Opened 7 months ago

Closed 6 months ago

#24337 closed enhancement (implemented)

Every _free() function should be a macro that sets the corresponding pointer to NULL.

Reported by: nickm Owned by: nickm
Priority: Medium Milestone: Tor: 0.3.3.x-final
Component: Core Tor/Tor Version:
Severity: Normal Keywords: review-group-26, review-group-27
Cc: Actual Points:
Parent ID: Points:
Reviewer: dgoulet Sponsor: Sponsor8-can

Description

Our tor_free() macros has saved us a bunch of trouble in the past by ensuring that once we've freed a pointer, that pointer gets set to NULL.

Wouldn't it be cool if all of our free() calls did this? It should make our code generally less error-prone.

As we work on #23847, I bet we will find it extremely helpful.

Child Tickets

Change History (24)

comment:1 Changed 7 months ago by nickm

Status: assignedneeds_review

In my branch macro_free, I've started doing this. I got through all of src/common/*.h, and then decided I'd take a break and ask for comment before going any further.

comment:2 Changed 7 months ago by nickm

(On IRC, catalyst suggested that we should globally upcase these macros and any other magic macros that don't behave like C functions. I agree; let's do that in another ticket.)

comment:3 Changed 7 months ago by nickm

Sponsor: Sponsor8-can

My macro_free branch is now ready for review.

It only hits the free functions defined in .h files.

I expect that when we merge this, we'll need to regenerate the patches that make the macros uppercase: I've included the perl scripts to do so in the commit messaages.

comment:4 Changed 7 months ago by nickm

Note to the reviewer: you are not expected to review the enormous machine-generated commits! Instead I suggest that you re-run the perl scripts to verify that I really did generate those commits automatically, and then review the substitutions in those scripts to make sure that they look reasonable. This should save you a lot of time.

comment:5 Changed 7 months ago by nickm

Keywords: review-group-26 added

Creating review-group-26.

comment:6 Changed 7 months ago by asn

Hey, are we really sure we want to do this tor_free() -> TOR_FREE() substitution? It looks kind of alien.
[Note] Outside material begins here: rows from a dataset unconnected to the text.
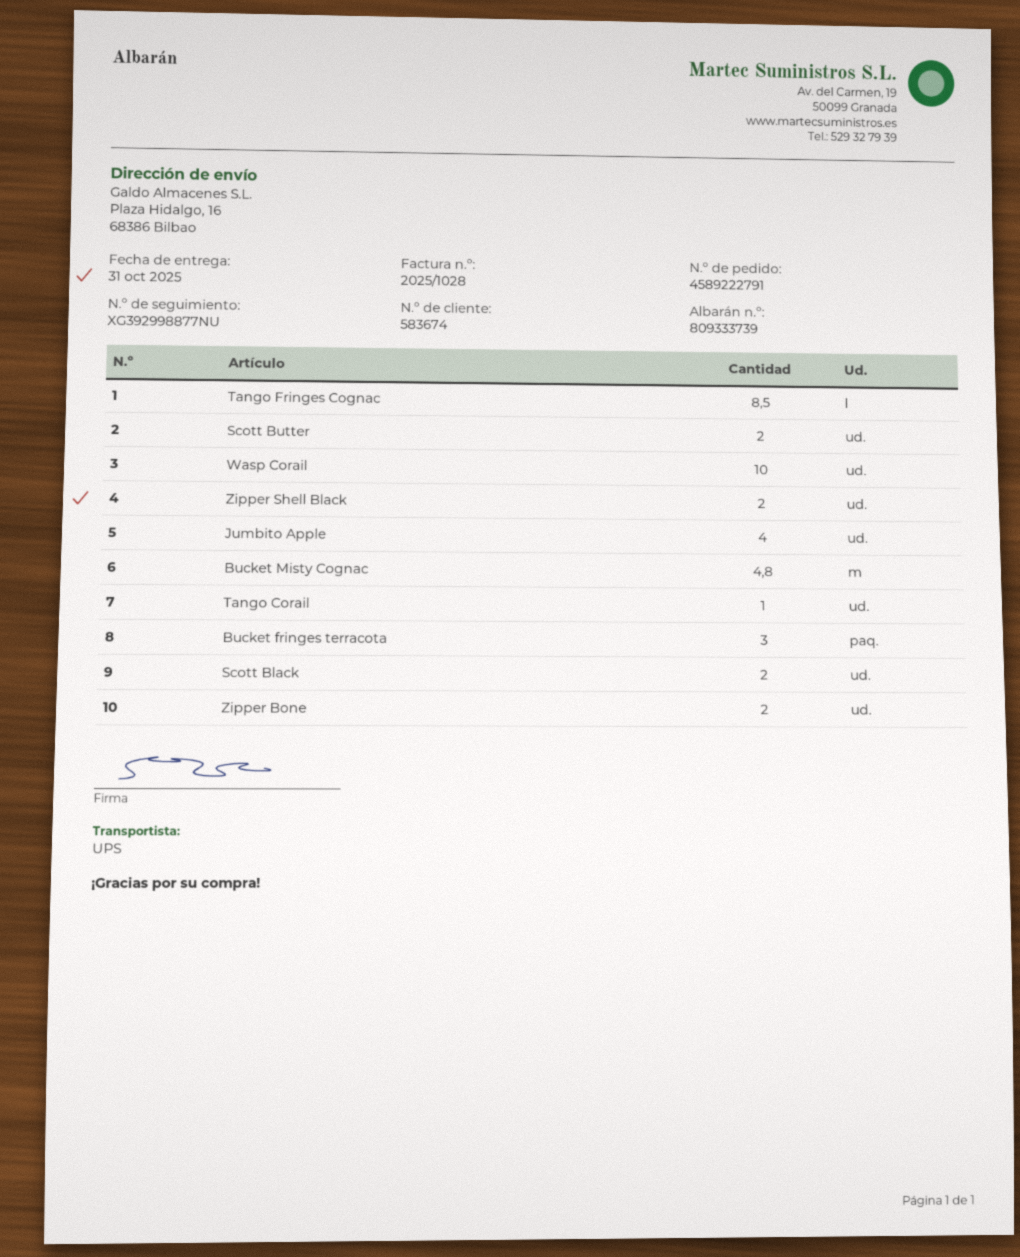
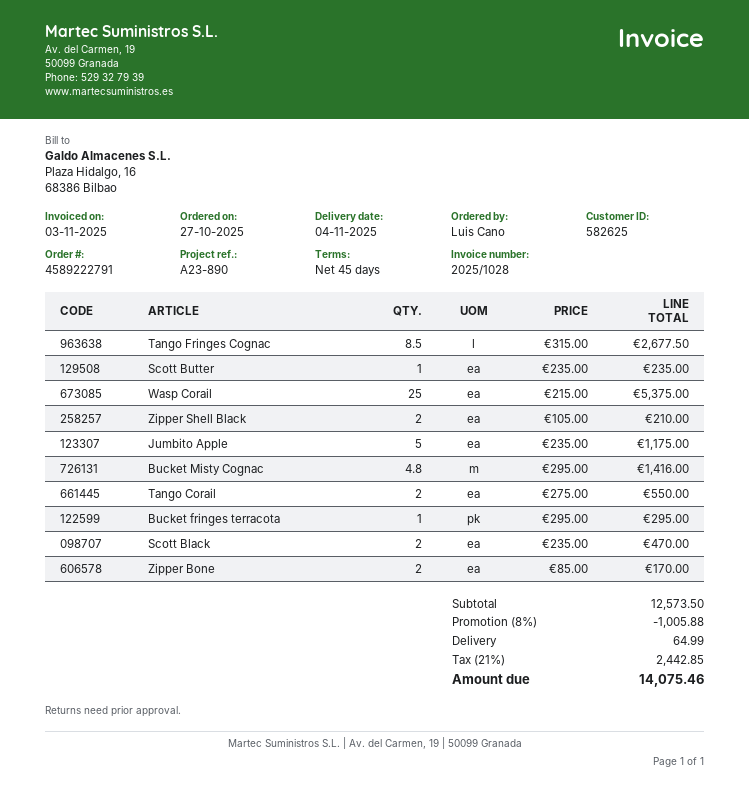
delivery date: 2025-10-31 -> 2025-11-04
customer number: 583674 -> 582625
Scott Butter: 2 -> 1
Wasp Corail: 10 -> 25
Jumbito Apple: 4 -> 5
Tango Corail: 1 -> 2
Bucket fringes terracota: 3 -> 1

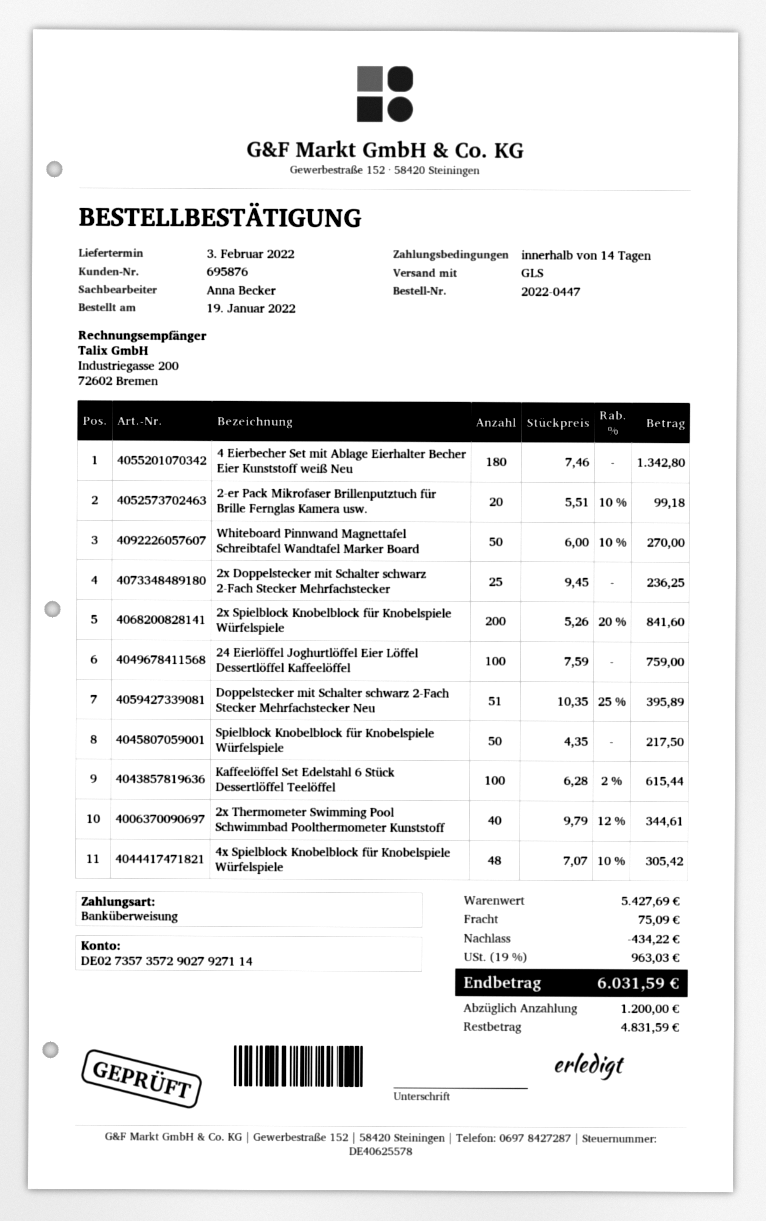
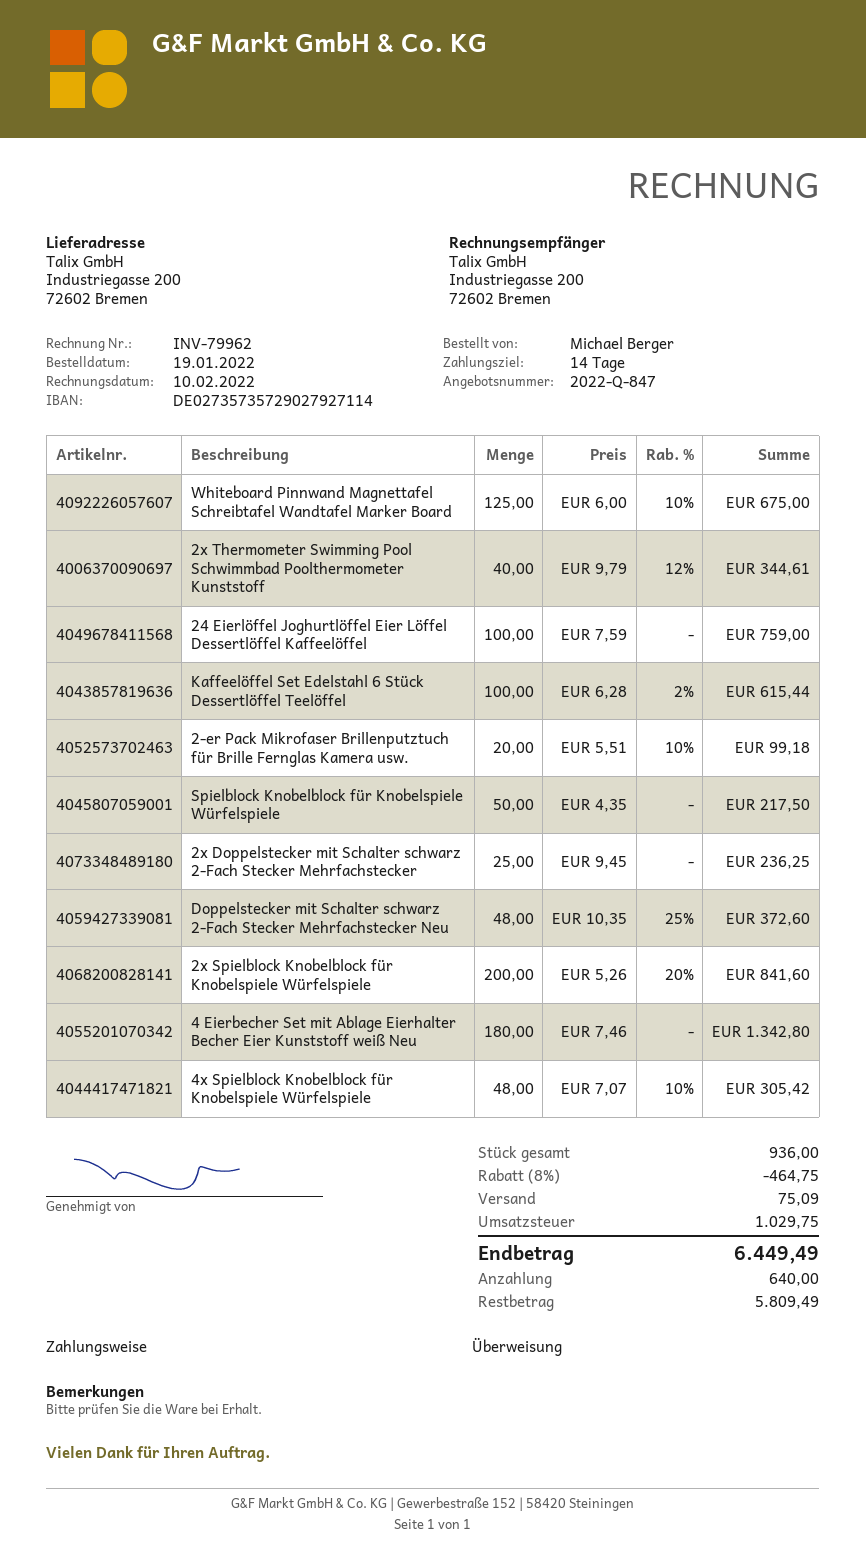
Whiteboard Pinnwand Magnettafel Schreibtafel Wandtafel Marker Board: 50 x 6.00 - 10% = 270.00 -> 125 x 6.00 - 10% = 675.00
Doppelstecker mit Schalter schwarz 2-Fach Stecker Mehrfachstecker Neu: 51 x 10.35 - 25% = 395.89 -> 48 x 10.35 - 25% = 372.60
discount: 434.22 -> 464.75
tax: 963.03 -> 1029.75
total: 6031.59 -> 6449.49
deposit: 1200.00 -> 640.00
balance: 4831.59 -> 5809.49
I wonder if the benefits outweight the ugliness here. I can probably get used to it given a bit of time, but I'm wondering if this is really necessary at this point. I haven't heard of many (if any) people get confused by this tor_free is macro, tor_free_() is function situation, and perhaps we could better resolve this confusion with a function doc on top of tor_free().

Furthermore, this seems like a pretty substantial readability/code-style change that has nothing to do with the original ticket purpose. Also, we have more macros that are lowercase (e.g. circuit_mark_for_close(), connection_mark_for_close(), get_primary_or_port(), etc.), do we really plan to turn these all to capitals?

$ grep -ER "#define [a-z]+" src/*/* | wc -l 
510

Do other people find this awkward, or do people like this code-style change?
What are the benefits and what are the drawbacks?

Last edited 7 months ago by asn (previous) (diff)

comment:7 Changed 7 months ago by dgoulet

I'm going to add my opinion to this.

There are cases (and maybe not standardize) where lowercase makes sense. For me, it does when the macro acts as a "function" that kind of could be a static inline but can't because we need to handle local variables (tor_free() for instance). And the lower case macro don't need to have pre-processor tricks applied to it (like doing arithmetic in it).

I think there is a separation of semantic between a lower and upper case macro and Tor kind of follows it as "acting as a function" vs constant or inline testing a value (ex: ERRNO_IS_EAGAIN()).

The case of tor_free() for me is a clear Tor wrapper around libc functions to make them safer and we have a many of those but they are functions. And I would prefer that it stays lower case for the semantic here linking that to our other wrappers and as tor_free_() is a function. Furthermore, there is a "if(predict_likely)" in there so one more argument in my opinion to treat it as a "function" that does have conditions and is a wrapper over the libc free().

Finally, this change will hurt the git blame for no gain imho. We'll actually bring confusion and more syntax split with the current code base as asn pointed out our other lower case macros (approx_time() is a big one.)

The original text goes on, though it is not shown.